Only a handful of these funds existed before the financial crisis. The granddaddy of them all is BlackRock’s  $56-billion Global Asset Allocation Fund (MDLOX),  in existence since 1989. The $28-billion Ivy Asset Strategy fund, started in 1995, is often compared with the BlackRock offering.

Both are multi-asset allocation funds with a flexible investment approach. The BlackRock fund invests in more than 700 securities across domestic and international stocks, bonds, hybrid securities, and exchange traded funds. The fund has a deep bench management team of 40 professionals.

The Ivy fund can invest from zero to 100 percent in any asset class globally.  Its portfolio consists of stocks, fixed income, gold and cash “with the goal of delivering equity-like returns with less equity market risk,” according to a recent Morningstar report. Waddell & Reed is the fund’s parent.

Both have shifted assets recently to meet changing market conditions, but their essential strategies remain intact, according to Morningstar.

Another high-profile global allocation fund and relative “old timer” is the $14 billion Thornburg Investment Income Builder Fund (TIBAX), founded in 2002.   

The Innealta Country Rotator Fund represents the new breed of fast-growing entrants in this sphere. The Innealta Country Rotator Fund has grown to $1.4 billion in assets since inception four years ago.

Jeff Montgomery, CEO of Innealta Capital Inc. in Austin, Tex., believes modern portfolio theory died with the financial crisis. He maintains the rise in global allocation funds and tactical investment management has coincided with the rise in the popularity of exchange-traded funds (ETFs).

“Investment managers looking for yield and growth don’t want to be constrained to one country, and therefore have expanded their investment universe globally,” said Montgomery. “Being limited to one country also increases risk.”

Not everyone is enthused about the category.

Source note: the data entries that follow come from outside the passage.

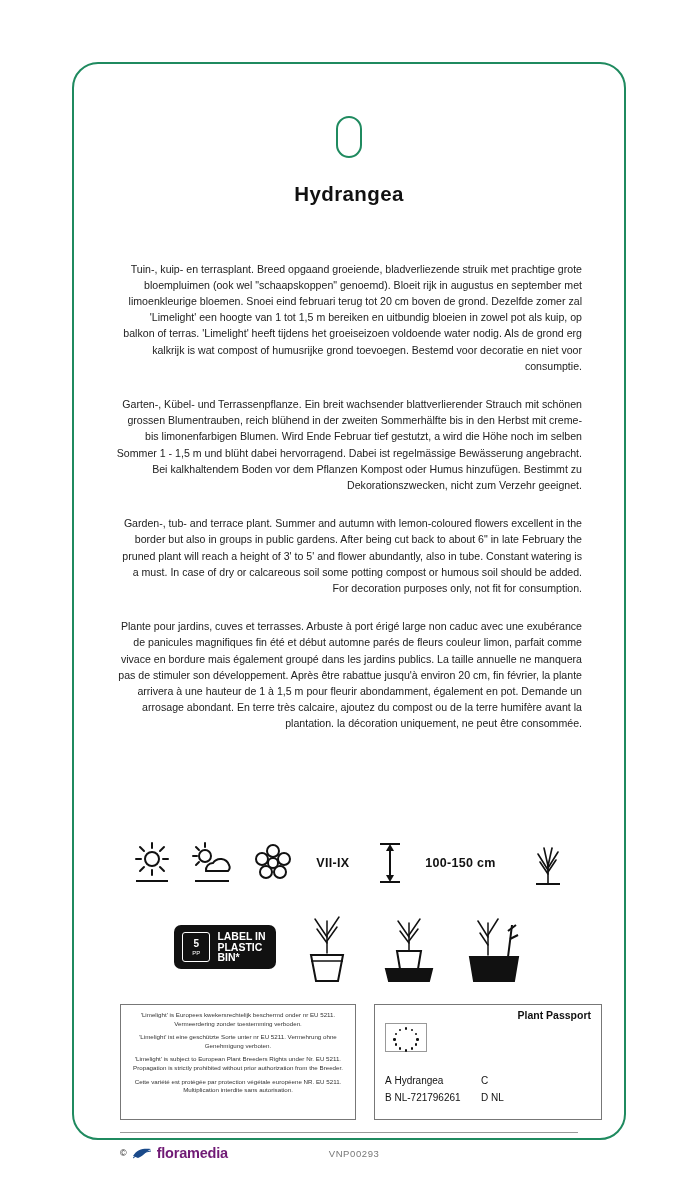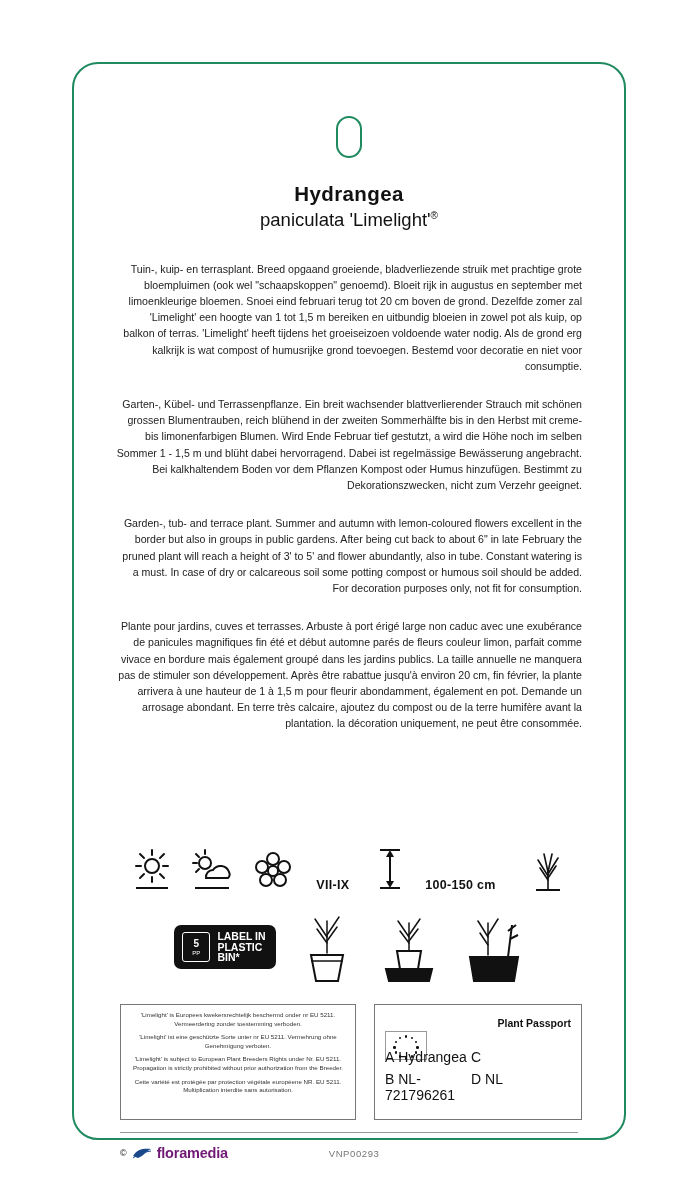"paniculata 'Limelight'®" div.species { html: <div><span>paniculata 'Limelight'</span><sup>®</sup></div> -> none }
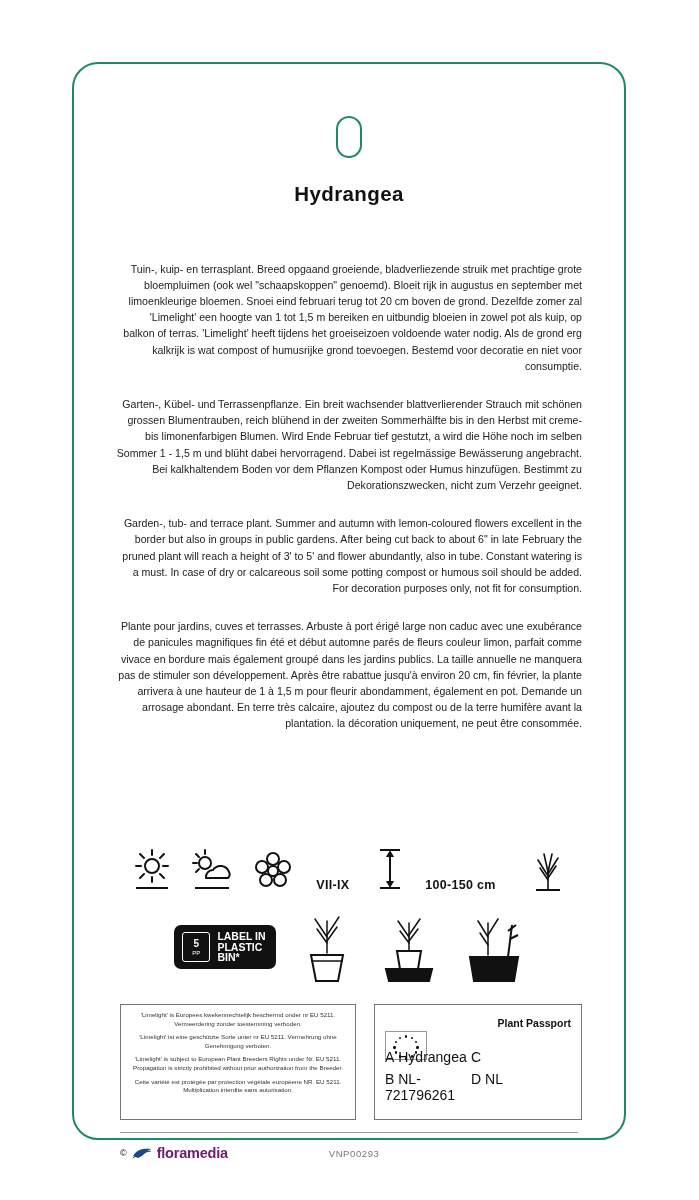"VII-IX" .icon-row-1 { align-items: flex-end -> center }
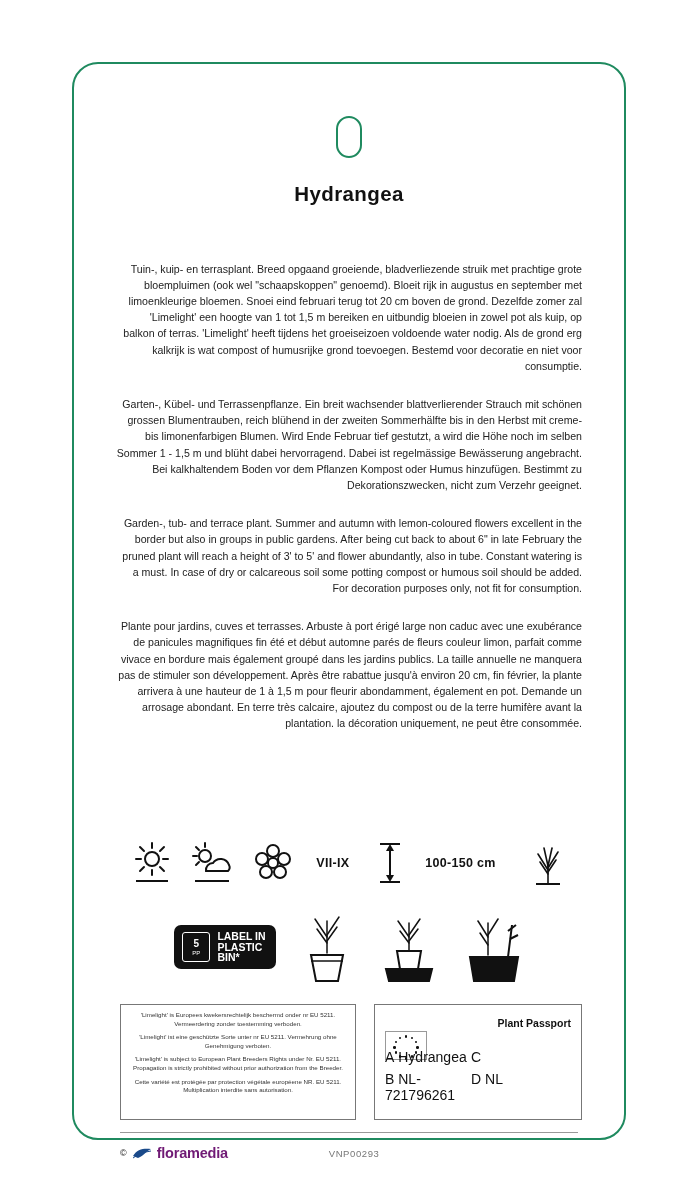"Plant Passport" .passport-box { padding: 12px 10px -> 4px 10px; width: 208px -> 228px }
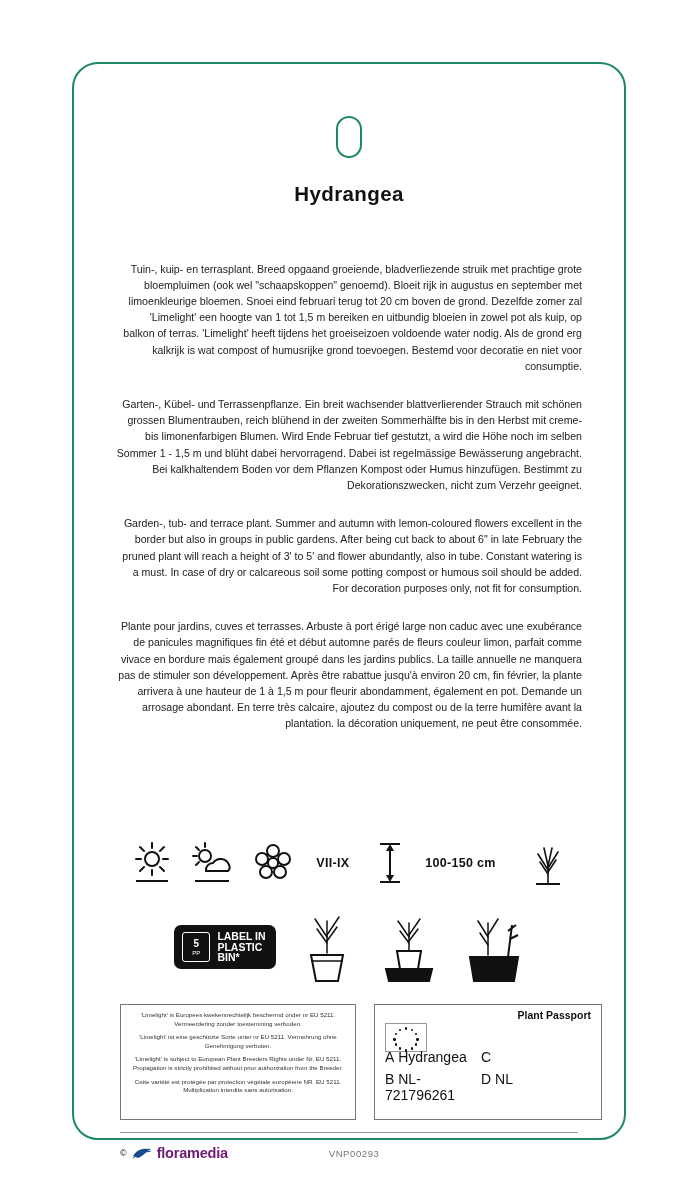"A Hydrangea" .passport-grid { font-size: 14px -> 10px }
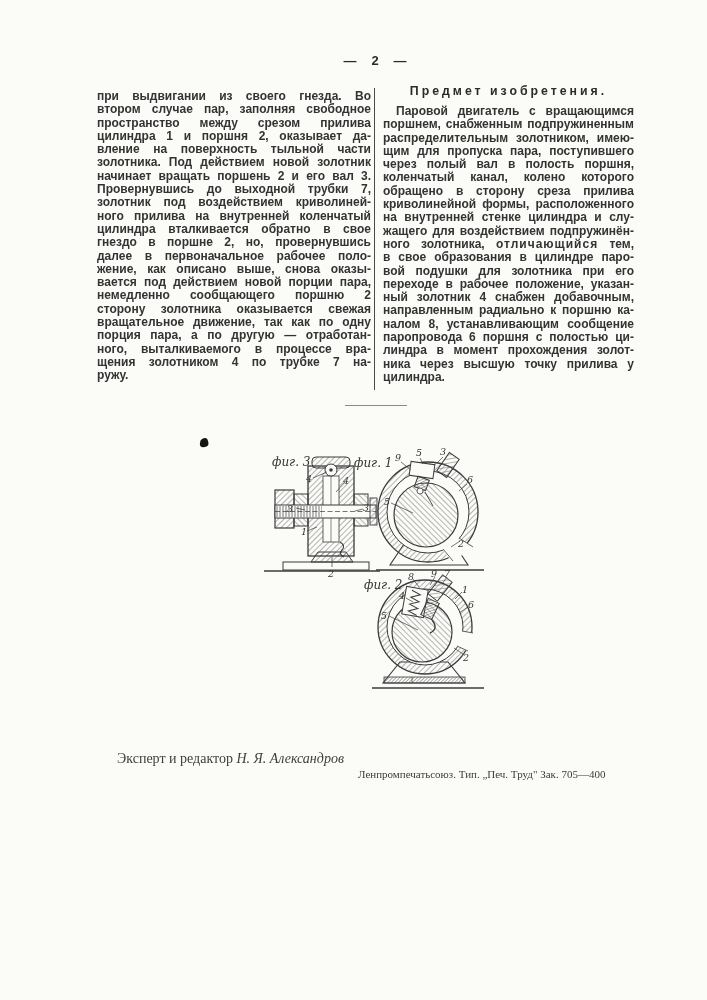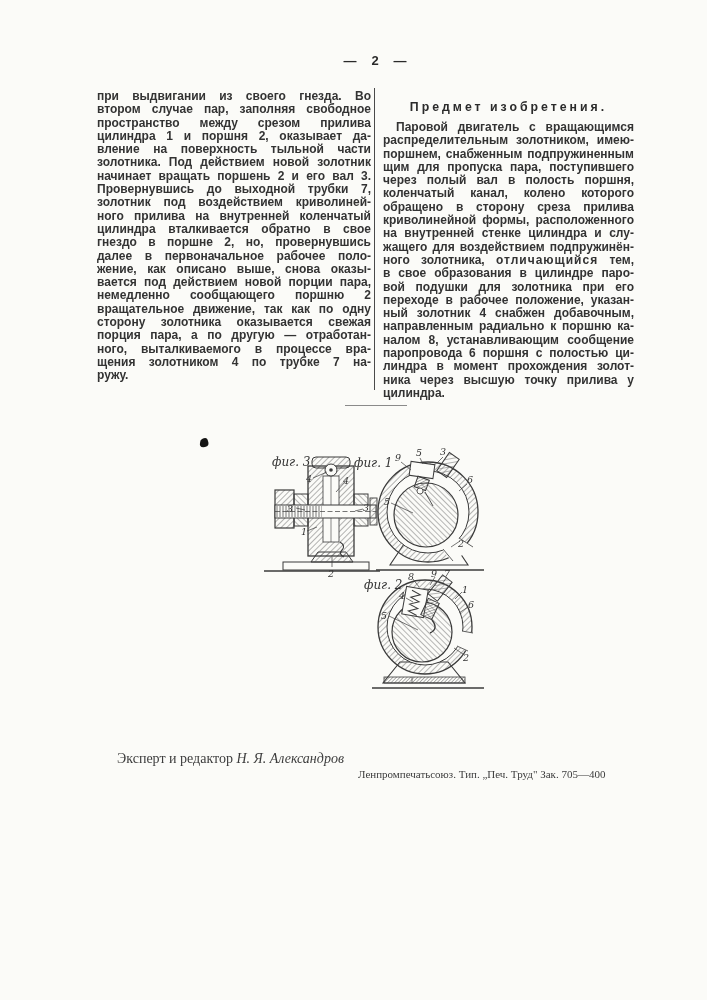"Предмет изобретения." .col-right { top: 100px -> 84px }
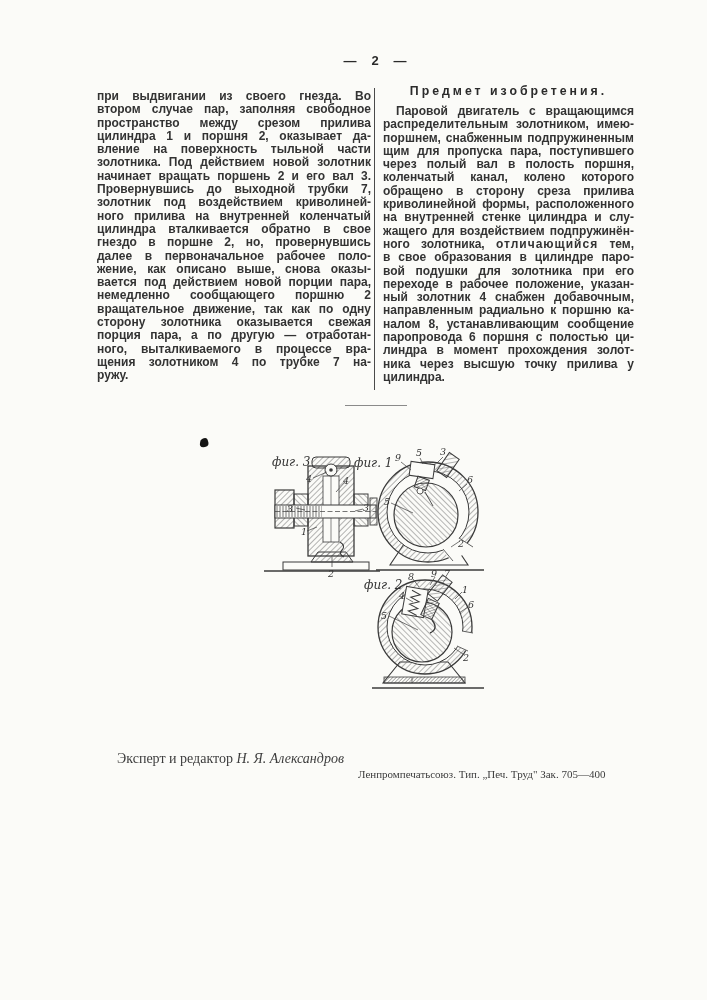"распределительным золотником, имею-" div.line { order: before "поршнем, снабженным подпружиненным" -> after "поршнем, снабженным подпружиненным" }
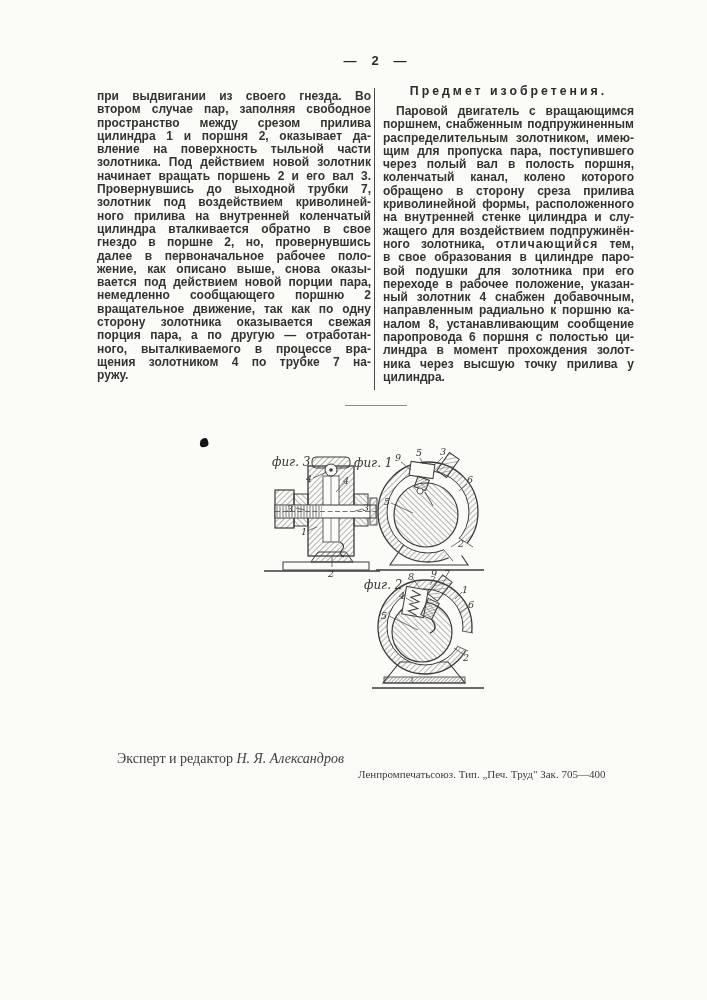"вращательное движение, так как по" div.line { order: before "сторону золотника оказывается свежая" -> after "сторону золотника оказывается свежая" }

Larry Luxenberg, a financial advisor at Lexington Avenue Capital Management, says, “These (funds) are similar to global macro hedge funds. It’s certainly desirable to invest globally and in certain investment classes, but it's best for an individual investor or advisor to set the allocation for that individual’s vehicle.”

Before investing in these funds, advisors and investors are urged to use caution and do careful research. Managing these funds can be a challenge, requiring competent, experienced management teams to keep an eye on numerous global investment trends, says Morningstar.